3.2.1. Bahan Bahan-bahan yang digunakan dalam penelitian ini terdiri dari bahan-bahan untuk pembuatan dan analisis tumpi. Bahan-bahan yang digunakan untuk pembuatan tumpi adalah daging ikan tuna Thunnus sp. yang diperoleh dari Tempat Pelelangan Ikan Muara Baru Jakarta dan kelapa Cocos nucifera L yang diperoleh dari Pasar Dramaga Bogor. Bahan pengikat yang digunakan adalah tapioka yang dibeli dari swalayan-swalayan di Kota Bogor. Bahan-bahan tambahan yang digunakan meliputi bumbu-bumbu serei, lengkuas, merica bubuk, garam, jeruk nipis, bawang merah dan cabai rawit dan minyak goreng diperoleh swalayan-swalayan di Bogor.
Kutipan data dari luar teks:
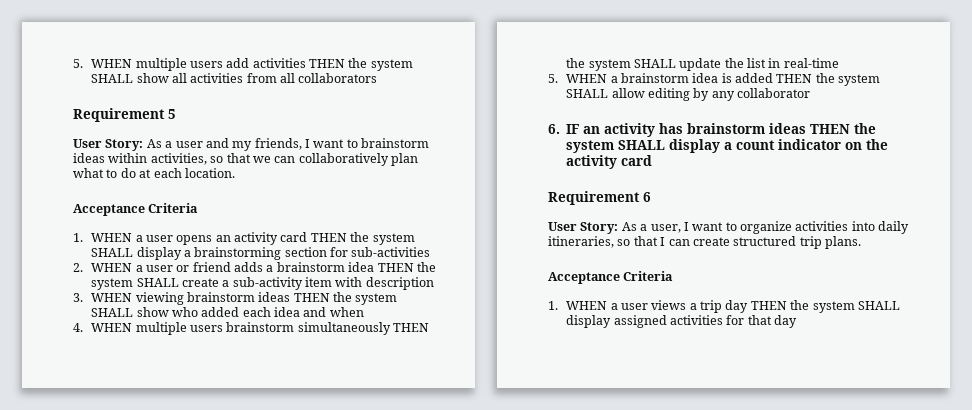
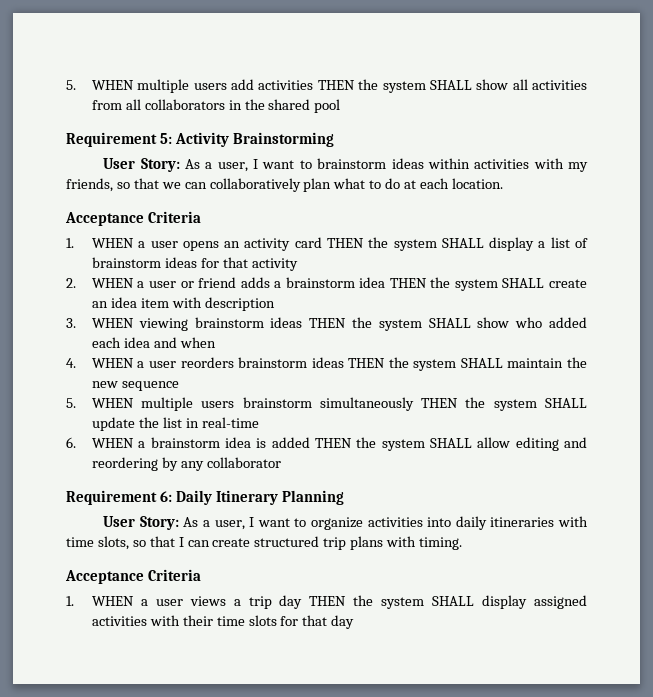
- 5. WHEN multiple users add activities THEN the system SHALL show all activities from all collaborators
- Requirement 5
- User Story: As a user and my friends, I want to brainstorm ideas within activities, so that we can collaboratively plan what to do at each location.
+ 5. WHEN multiple users add activities THEN the system SHALL show all activities from all collaborators in the shared pool
+ Requirement 5: Activity Brainstorming
+ User Story: As a user, I want to brainstorm ideas within activities with my friends, so that we can collaboratively plan what to do at each location.
- 1. WHEN a user opens an activity card THEN the system SHALL display a brainstorming section for sub-activities
+ 1. WHEN a user opens an activity card THEN the system SHALL display a list of brainstorm ideas for that activity
- 2. WHEN a user or friend adds a brainstorm idea THEN the system SHALL create a sub-activity item with description
+ 2. WHEN a user or friend adds a brainstorm idea THEN the system SHALL create an idea item with description
- 4. WHEN multiple users brainstorm simultaneously THEN the system SHALL update the list in real-time
+ 4. WHEN a user reorders brainstorm ideas THEN the system SHALL maintain the new sequence
+ 5. WHEN multiple users brainstorm simultaneously THEN the system SHALL update the list in real-time
- 5. WHEN a brainstorm idea is added THEN the system SHALL allow editing by any collaborator
+ 6. WHEN a brainstorm idea is added THEN the system SHALL allow editing and reordering by any collaborator
- 6. IF an activity has brainstorm ideas THEN the system SHALL display a count indicator on the activity card
- Requirement 6
+ Requirement 6: Daily Itinerary Planning
- User Story: As a user, I want to organize activities into daily itineraries, so that I can create structured trip plans.
+ User Story: As a user, I want to organize activities into daily itineraries with time slots, so that I can create structured trip plans with timing.
- 1. WHEN a user views a trip day THEN the system SHALL display assigned activities for that day
+ 1. WHEN a user views a trip day THEN the system SHALL display assigned activities with their time slots for that day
Bahan-bahan yang diperlukan untuk analisis tumpi meliputi bahan-bahan untuk analisis kimia, oksidasi lemak, sensori, dan mikrobiologi. 3.2.2. Alat Alat-alat yang digunakan dalam penelitian ini dapat dibagi menjadi: peralatan yang digunakan untuk pembuatan dan peralatan yang digunakan untuk analisis sensori, kimia, dan mikrobiologi tumpi. Peralatan yang digunakan untuk pembuatan tumpi, meliputi: blender GMC-BL-001, food processor HK 7997, alat pengasapanpembakar, alat cetakan, wajan, dan timbangan digital tanita KD-160. Peralatan yang digunakan untuk analisis tumpi, meliputi timbangan analitik kepekaan 0,01 g, desikator, destruksi kjeldahl ukuran 250 mL, colom C-18, Inkubator 35°C±1°C, cawan petri 15 mm x 90 mm, dan botol pengencer 20 mL.